* **TASK OBJECTIVE**:
When you reach the line that contains "5px 24px 0 24px;" in the data below, start reproducing lines exactly, and stop after the line that contains "position: absolute;".

════════════════════

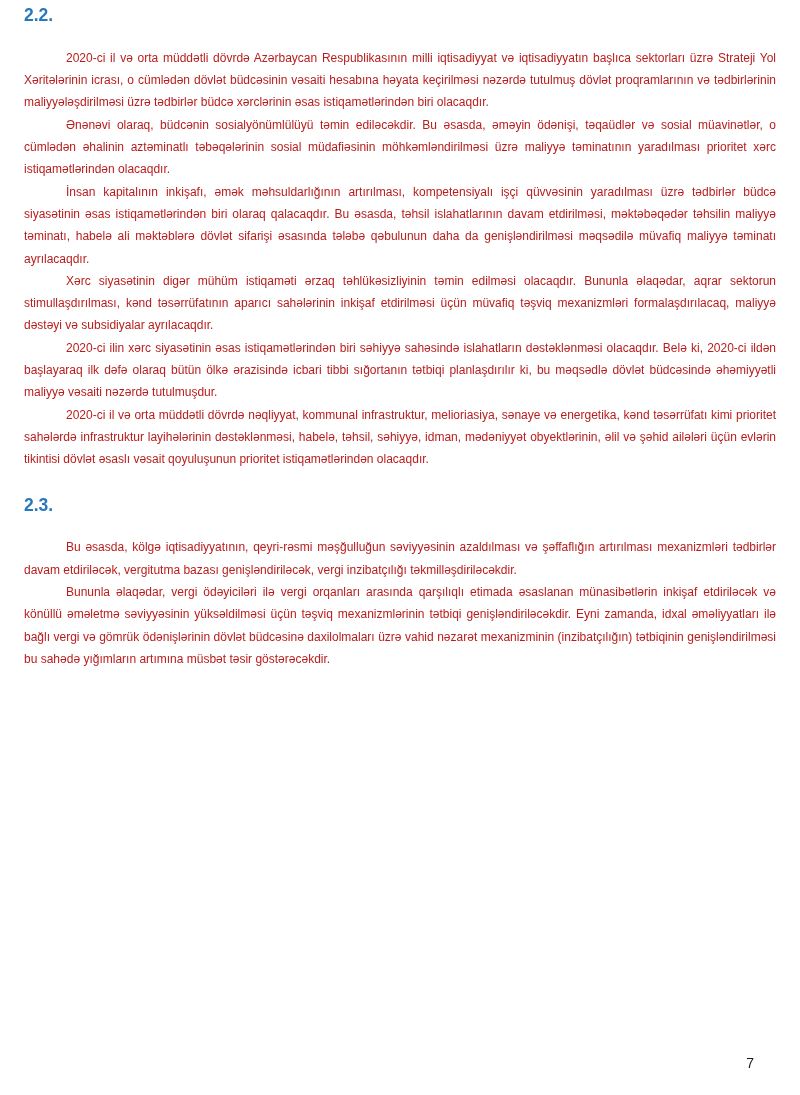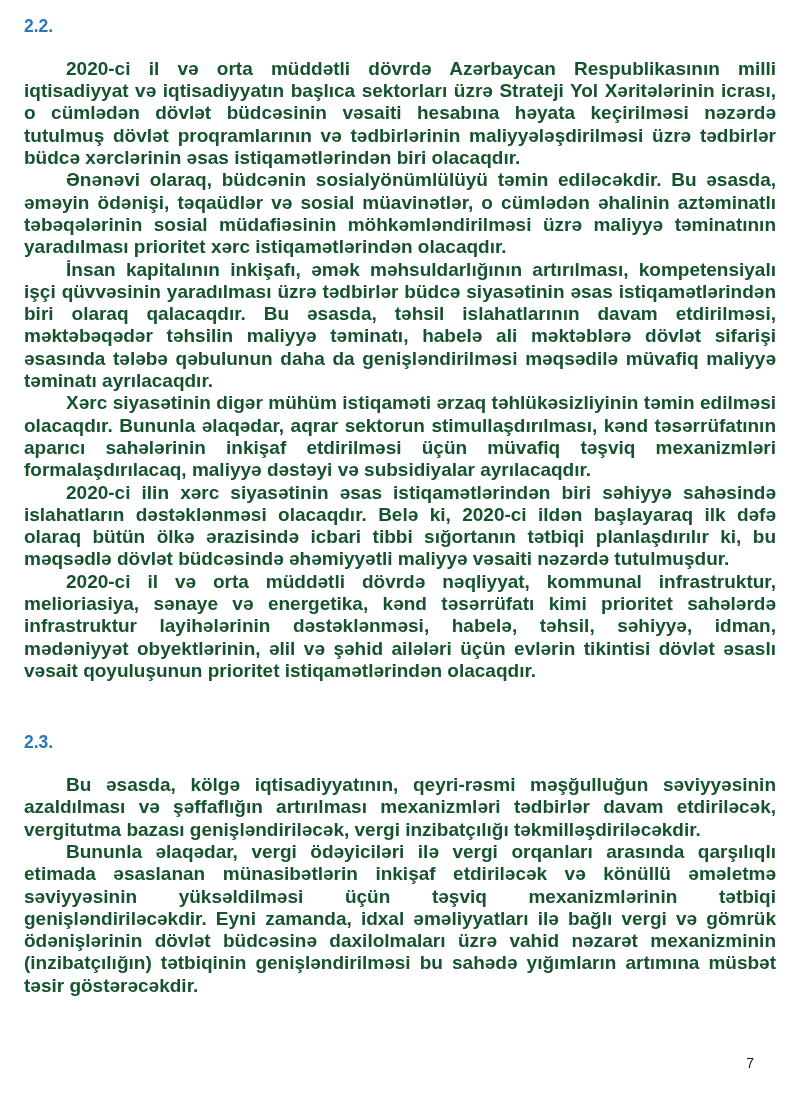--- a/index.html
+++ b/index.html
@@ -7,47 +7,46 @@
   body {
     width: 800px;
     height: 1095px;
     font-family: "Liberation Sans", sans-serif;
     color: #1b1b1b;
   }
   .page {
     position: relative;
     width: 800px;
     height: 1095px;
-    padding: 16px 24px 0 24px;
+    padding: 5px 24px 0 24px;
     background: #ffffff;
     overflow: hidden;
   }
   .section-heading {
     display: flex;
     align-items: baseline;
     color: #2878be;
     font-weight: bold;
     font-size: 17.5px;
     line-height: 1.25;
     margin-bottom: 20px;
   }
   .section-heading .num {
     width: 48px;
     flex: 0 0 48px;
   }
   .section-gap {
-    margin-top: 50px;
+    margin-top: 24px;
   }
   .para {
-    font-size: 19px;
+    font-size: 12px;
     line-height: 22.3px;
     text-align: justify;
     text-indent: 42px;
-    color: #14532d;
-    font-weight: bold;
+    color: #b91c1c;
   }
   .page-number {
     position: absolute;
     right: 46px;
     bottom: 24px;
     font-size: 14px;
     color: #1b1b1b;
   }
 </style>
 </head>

════════════════════

* **RESPONSE AREA**:
+    padding: 5px 24px 0 24px;
     background: #ffffff;
     overflow: hidden;
   }
   .section-heading {
     display: flex;
     align-items: baseline;
     color: #2878be;
     font-weight: bold;
     font-size: 17.5px;
     line-height: 1.25;
     margin-bottom: 20px;
   }
   .section-heading .num {
     width: 48px;
     flex: 0 0 48px;
   }
   .section-gap {
-    margin-top: 50px;
+    margin-top: 24px;
   }
   .para {
-    font-size: 19px;
+    font-size: 12px;
     line-height: 22.3px;
     text-align: justify;
     text-indent: 42px;
-    color: #14532d;
-    font-weight: bold;
+    color: #b91c1c;
   }
   .page-number {
     position: absolute;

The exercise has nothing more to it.